Lexical Tools


  • Short Description: Normalize and canonicalize the input text.

  • Full Description: This is luiNorm flow. This flow component was based the flow -fN from C version. It is a version of Norm used in the UMLS Metathesaurus to collect strings into terms (represented by lui's).

    This is being provided for backward compatibility along with some feature enhancements. A better flow to use for normalization is the -f:N flow. This process involves abstracting away from case, uninflect words, and word order. It also involves removing stop words, possessives, parenthetic plural forms, stripping diacritics, splitting ligatures, mapping non_ASCII symbols to ASCII, replacing punctuation with spaces, and strip and map non-ASCII Unicode characters from the input term.
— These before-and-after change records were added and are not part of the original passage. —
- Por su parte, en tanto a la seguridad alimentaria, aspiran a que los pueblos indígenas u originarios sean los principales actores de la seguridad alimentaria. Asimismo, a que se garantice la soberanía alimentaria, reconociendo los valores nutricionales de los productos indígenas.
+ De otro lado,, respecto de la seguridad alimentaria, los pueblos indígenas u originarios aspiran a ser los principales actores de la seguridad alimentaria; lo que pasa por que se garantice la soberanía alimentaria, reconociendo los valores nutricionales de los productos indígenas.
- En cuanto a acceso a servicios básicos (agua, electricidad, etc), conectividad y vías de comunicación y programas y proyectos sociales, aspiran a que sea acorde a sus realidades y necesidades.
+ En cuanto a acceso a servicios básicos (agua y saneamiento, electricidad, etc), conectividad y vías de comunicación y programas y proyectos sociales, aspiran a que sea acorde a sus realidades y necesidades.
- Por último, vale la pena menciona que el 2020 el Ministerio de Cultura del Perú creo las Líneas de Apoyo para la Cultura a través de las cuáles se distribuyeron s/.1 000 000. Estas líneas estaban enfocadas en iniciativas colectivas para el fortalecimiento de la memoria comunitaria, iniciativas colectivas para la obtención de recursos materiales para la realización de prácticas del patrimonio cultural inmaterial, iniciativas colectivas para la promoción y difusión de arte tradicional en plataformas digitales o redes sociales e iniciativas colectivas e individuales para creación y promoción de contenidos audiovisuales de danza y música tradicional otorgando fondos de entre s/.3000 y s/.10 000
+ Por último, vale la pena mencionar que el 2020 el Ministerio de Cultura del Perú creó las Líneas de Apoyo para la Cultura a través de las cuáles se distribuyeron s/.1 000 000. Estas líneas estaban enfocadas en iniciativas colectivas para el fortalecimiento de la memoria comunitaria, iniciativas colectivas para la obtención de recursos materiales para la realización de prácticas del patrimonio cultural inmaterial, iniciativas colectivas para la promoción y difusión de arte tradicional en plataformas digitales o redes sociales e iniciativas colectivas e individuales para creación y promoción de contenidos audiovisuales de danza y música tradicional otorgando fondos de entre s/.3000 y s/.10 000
Specifically, this normalization is more or less equivalent to the combined flow options (in this order as well) -f:q7:g:rs:o:t:l:B:C:q8:w. That is, normalize non-ASCII Unicode characters to ASCII, remove genitives, then remove parenthetic plural forms, then replace punctuations with spaces, then remove stop words, then lowercase, then uninflected words, then take each of the normalized uninflected words and map them to their canonical form, then strip or map non-ASCII Unicode characters to ASCII, and then word order sort.

    Only one output record is generated for one input term.

    No effect on the -m option flag. "none" is added at the end of the output.

    This flow option is useful for making a compact yet retrieval-enhancing index on a set of terms. It is used to build the UMLS Metathesaurus normalized word and string indexes. It is therefore useful to transform one's queries using this flow option when retrieving from the Metathesaurus normalized word and string indexes.

    Note. The normalized form is, in reality, a representation of a class of terms, rather than a word. As such, a numeric representation of that class is just as valid.

  • Difference:
    1. The Java version utilized new Canonize data. This causes differences in results and can be categorized into three cases:

      • A single citation form is found for spelling variants
        The new canonical from takes care of spelling variants by using citations form to replace the base form. This feature is an enhancement on LuiNorm. This feature resolves base spelling variants issue. For examples, "coloring" and "colouring" has uninflected form as "color" and "colour", respectively. "color" and "colour" are base spelling variants and can be normalized into "color" by choosing the citation form.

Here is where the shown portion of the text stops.